Christmas Morning, 1978: Assembling the Millennium Falcon

Christmas Star Wars 1978

One of the best living room decor shots I’ve seen. There’s more Star Wars on the far left, just in front of the coffee table. I think one of the boxes is the 12″ C-3PO figure. (It’s actually the MPC C-3PO model kit. Thanks, Retro Art Blog!)

The kid in the photo is Scott Tipton, comics writer and co-creator of Blastoff Comics. He says:

I can’t remember a Christmas growing up when there wasn’t exactly what I wanted either under the Christmas tree or arriving as a surprise on Christmas morning. And half the time, I hadn’t even asked for it — my parents just knew. This was the thing I would want. The Mego Batman Wayne Foundation? The Star Wars Millennium Falcon? ROM the Spaceknight? There they were.

And looking back now as a grown man with bills and responsibilities of my own, I can even more than ever appreciate what that meant. We were a working-class family, no question about it. My father drove a truck for a living, and my mother worked at the school cafeteria. Some of these gifts must have meant skipped lunches for my father and careful tightening of the purse-strings by my mother. And yet every year, Christmas was an absolute joy, and not just for the presents under the tree. My parents always treated Christmas as something special — to go back to the Dickens, we “were happy, grateful, pleased with one another, and contented with the time.”

That hits me in the feelers. Scott goes on to ask everyone who can to donate to Toys for Tots, “Because every kid should have a Batmobile under the tree if they want one.” Hard to argue with that.

I didn’t forget about the giant Bat Away box. Here’s the commercial. (Stick around for the hilarious Zips shoes commercial that comes next.)

12 Responses to “Christmas Morning, 1978: Assembling the Millennium Falcon”


  1. Mike Moore's avatar 1 Mike Moore December 10, 2013 at 5:21 pm

    Great post. My holidays were the same way. My Dad worked for Bell Telephone in the city and we lived on Long Island, so that meant long commutes to and from work every day, and my dad normally worked on Saturday’s to get OT. My mom was a stay at home mom. There were 6 kids, and my dad always made sure we had everything we wanted for X-mas.

    Christmas was a big deal to my dad. We did not even see the Tree until Christmas day, because “Santa” brought it with him on Christmas eve. My mom and dad would stay up most of the night on Christmas eve getting everything ready, only to have to get up at the crack of dawn with us.
    I remember the first Christmas when I was older and got to stay up and help, it was a lot of work. I don’t know how they did all those years, but it was awesome.

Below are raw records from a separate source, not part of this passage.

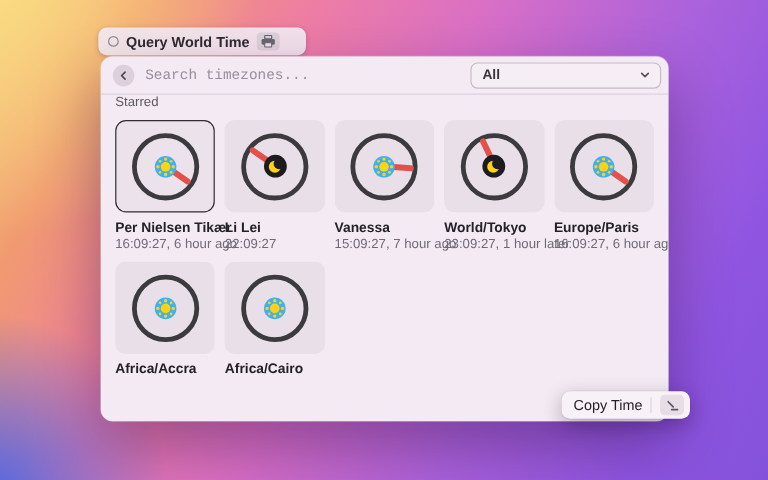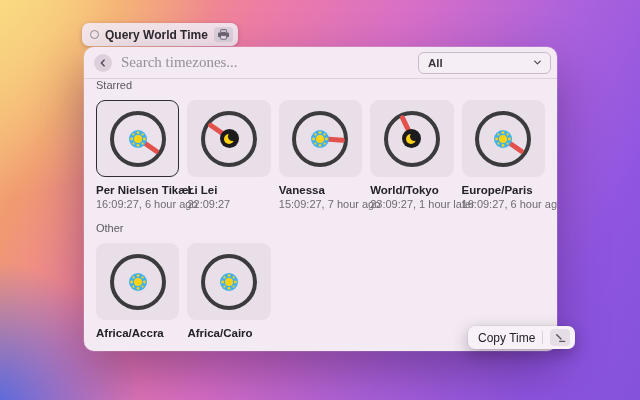--- a/index.html
+++ b/index.html
@@ -14,7 +14,7 @@
   
   .pill {
     position:absolute; left:82px; top:23px; height:23px;
-    display:flex; align-items:center; gap:6px; padding:0 5px 0 8px;
+    display:flex; align-items:center; gap:6px; padding:0 22px 0 8px;
     background:rgba(243,233,242,.92); border-radius:7px;
     box-shadow:0 1px 4px rgba(60,20,70,.25);
   }

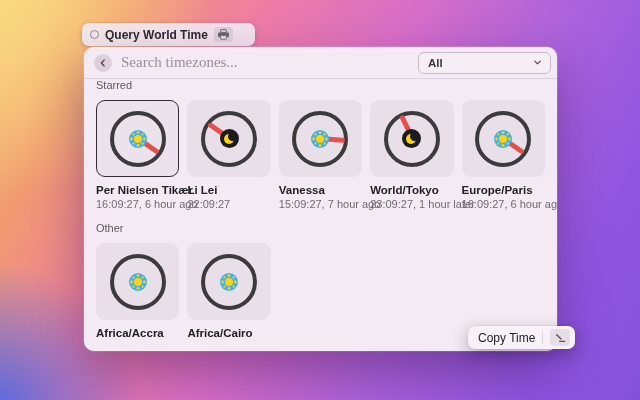--- a/index.html
+++ b/index.html
@@ -35,7 +35,7 @@
   .back-btn { flex:0 0 auto; width:18px; height:18px; border-radius:50%;
     background:#ddd0dc; display:flex; align-items:center; justify-content:center; border:none; cursor:default; }
   .search-input { flex:1; border:none; outline:none; background:transparent;
-    font-size:15px; color:#be185d; font-family:Liberation Serif, serif; }
+    font-size:12px; color:#be185d; font-family:Liberation Mono, monospace; }
   .search-input::placeholder { color:#968f9a; }
   .dropdown { flex:0 0 auto; width:133px; height:22px; border:1px solid #c8bac8; border-radius:6px;
     background:rgba(255,255,255,.22); display:flex; align-items:center; justify-content:space-between;

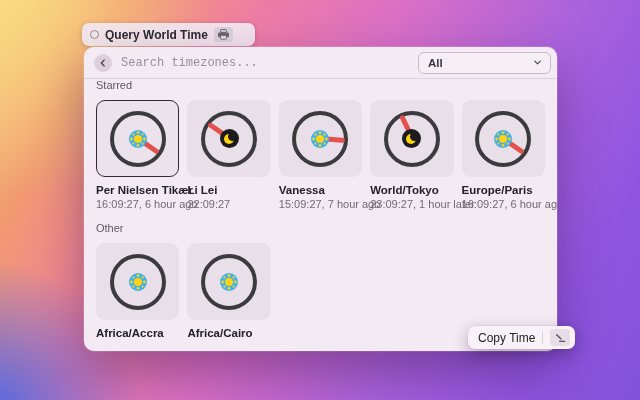--- a/index.html
+++ b/index.html
@@ -37,7 +37,7 @@
   .search-input { flex:1; border:none; outline:none; background:transparent;
     font-size:12px; color:#be185d; font-family:Liberation Mono, monospace; }
   .search-input::placeholder { color:#968f9a; }
-  .dropdown { flex:0 0 auto; width:133px; height:22px; border:1px solid #c8bac8; border-radius:6px;
+  .dropdown { flex:0 0 auto; width:159px; height:22px; border:1px solid #c8bac8; border-radius:6px;
     background:rgba(255,255,255,.22); display:flex; align-items:center; justify-content:space-between;
     padding:0 7px 0 9px; }
   .dropdown .dd-value { font-size:11.5px; font-weight:700; color:#39343d; }

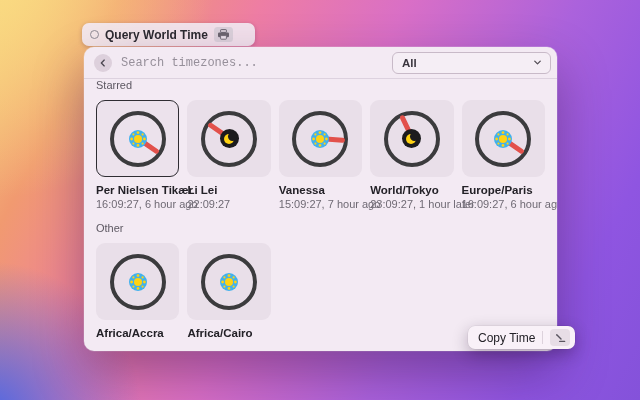--- a/index.html
+++ b/index.html
@@ -178,7 +178,6 @@
         </div>
       </div>
 
-      <div class="section-label sec-other">Other</div>
 
       <div class="grid">
         <div class="cell">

    • K.E. Roberts's avatar 2 2W2N December 10, 2013 at 9:38 pm

      Christmas was big at our house as well. We put up the tree the first week of December, and my dad hung the lights outside and inside. (I got to help him eventually.) I put out milk and cookies for Santa, the whole deal. I still remember exactly where I was and what I was doing when my mom told me Santa wasn’t real.

  2. Mike Moore's avatar 3 Mike Moore December 10, 2013 at 5:22 pm

    Oh yeah, the Zips commercial…does anyone else remember a Zips commercial where the kids would stop whatever outdoor activity they were in to scrape a giant “Z” into the dirt? I do.

  3. RetroArtBlog's avatar 9 RetroArtBlog December 11, 2013 at 6:33 pm

    Off to the left, in front of the coffeetable, I don’t think it’s a Kenner 12″ C-3PO but a MPC model kit of C-3PO.
    Good luck gluing that one together, 1978 Scott Tipton!

  4. Don Gates's avatar 11 Don Gates December 16, 2013 at 2:37 pm

    That Zips commercial does everything they can to make you feel like you’ll be bionic if you wear their shoes.

  5. Mark G's avatar 12 Mark G May 18, 2015 at 6:49 am

    The top picture is one of the freakiest things I’ve ever seen. Why ? Because when I was a kid, my family had a couch, gold chair, and mirror like those shown. I had pajama bottoms with red cuffs like those (they were part of a Winnie The Pooh set) and the feet of the guy wearing the bottoms look nearly identical to my own feet. To top it all off, the woman sitting on the couch looks very much like my own mother did at the time!

    The only thing that says this isn’t one of my own family photos is that we never owned 8-track tapes nor were there ever any Star Wars toys in the house. (I never wanted any.)

    For me, this is like looking at a photo of an alternate family history on an alternate Earth somewhere! (Perhaps on that alternate Earth, my brother Grant wasn’t born with his mental incapacities and loved Star Wars.) Freaky!